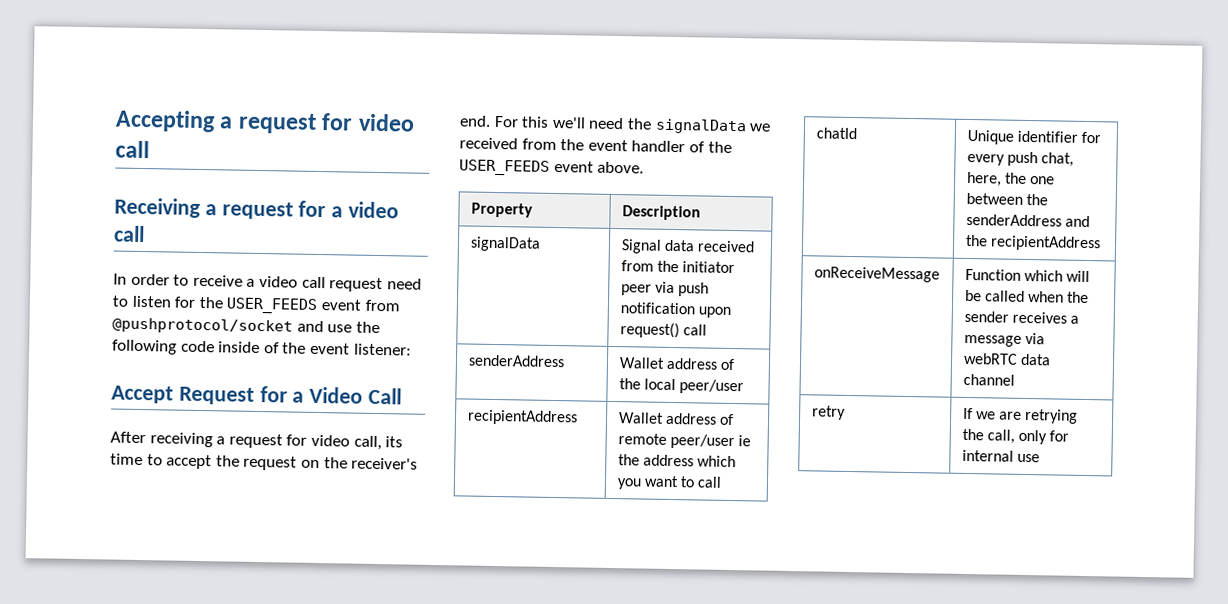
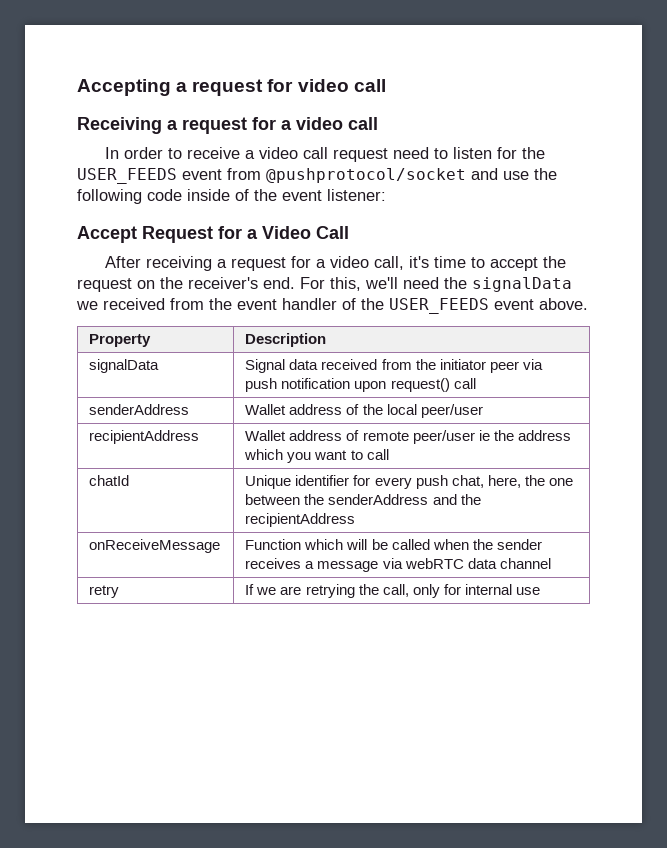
- After receiving a request for video call, its time to accept the request on the receiver's end.
+ After receiving a request for a video call, it's time to accept the request on the receiver's end.
- For this we'll need the signalData we received from the event handler of the USER_FEEDS event above.
+ For this, we'll need the signalData we received from the event handler of the USER_FEEDS event above.

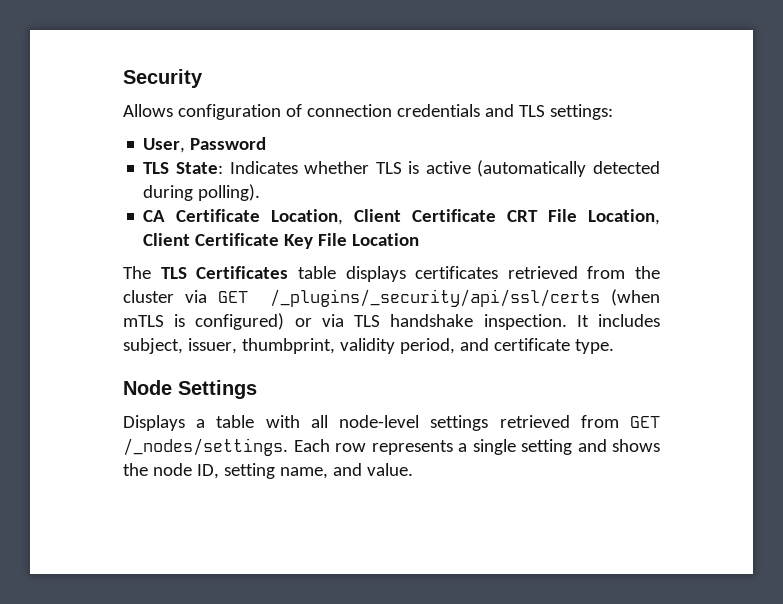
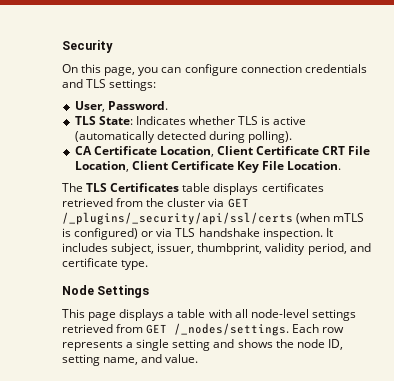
- Allows configuration of connection credentials and TLS settings:
+ On this page, you can configure connection credentials and TLS settings:
- User, Password
+ User, Password.
- CA Certificate Location, Client Certificate CRT File Location, Client Certificate Key File Location
+ CA Certificate Location, Client Certificate CRT File Location, Client Certificate Key File Location.
- Displays a table with all node-level settings retrieved from GET /_nodes/settings.
+ This page displays a table with all node-level settings retrieved from GET /_nodes/settings.

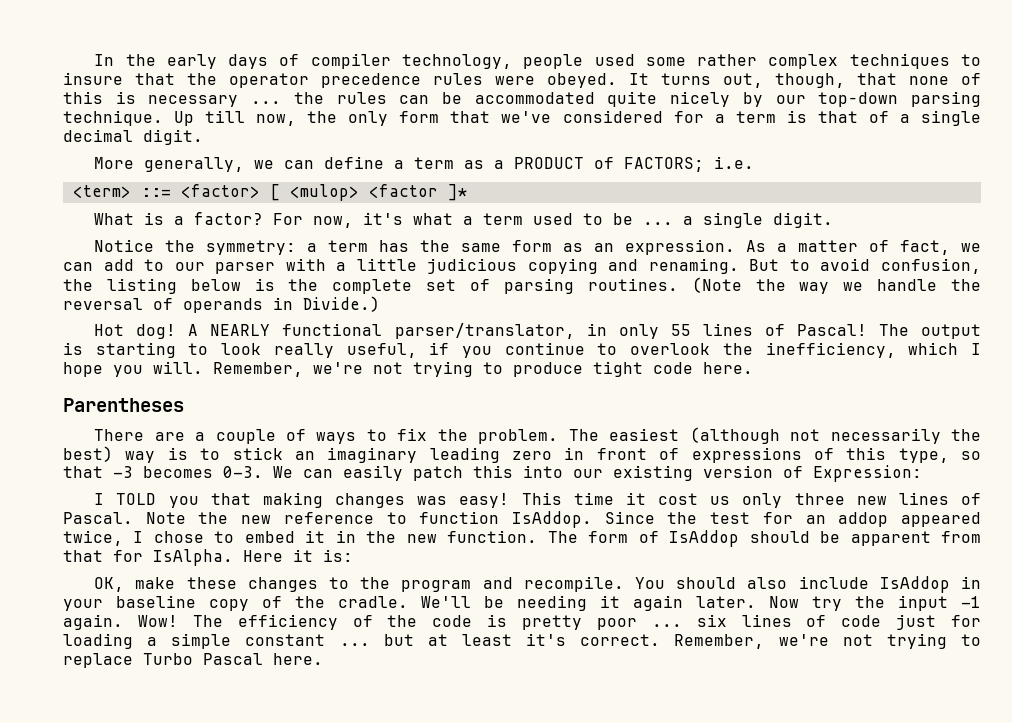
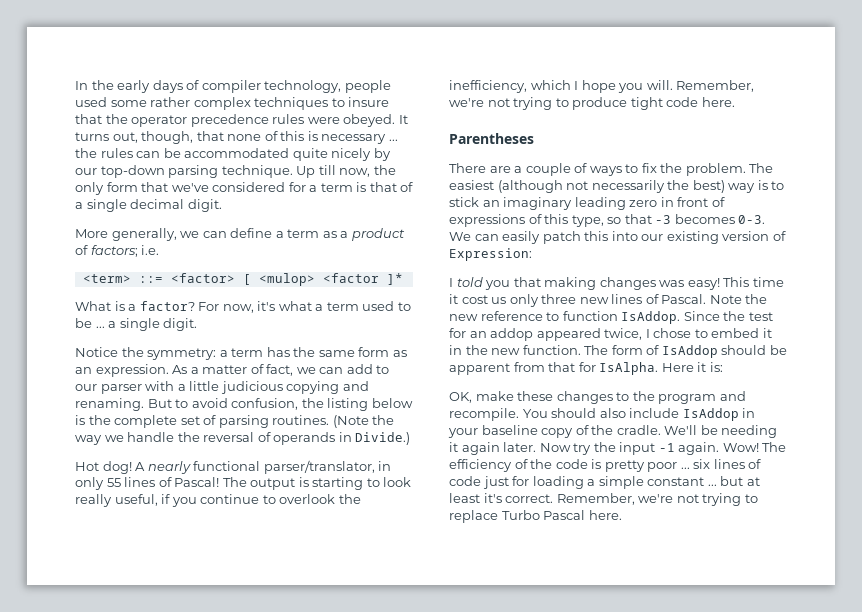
- More generally, we can define a term as a PRODUCT of FACTORS; i.e.
+ More generally, we can define a term as a product of factors; i.e.
- A NEARLY functional parser/translator, in only 55 lines of Pascal!
+ A nearly functional parser/translator, in only 55 lines of Pascal!
- I TOLD you that making changes was easy!
+ I told you that making changes was easy!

#####

# Task statement
From the entries above, extract every line where the word "video" appears.

# Completed task
- After receiving a request for video call, its time to accept the request on the receiver's end.
+ After receiving a request for a video call, it's time to accept the request on the receiver's end.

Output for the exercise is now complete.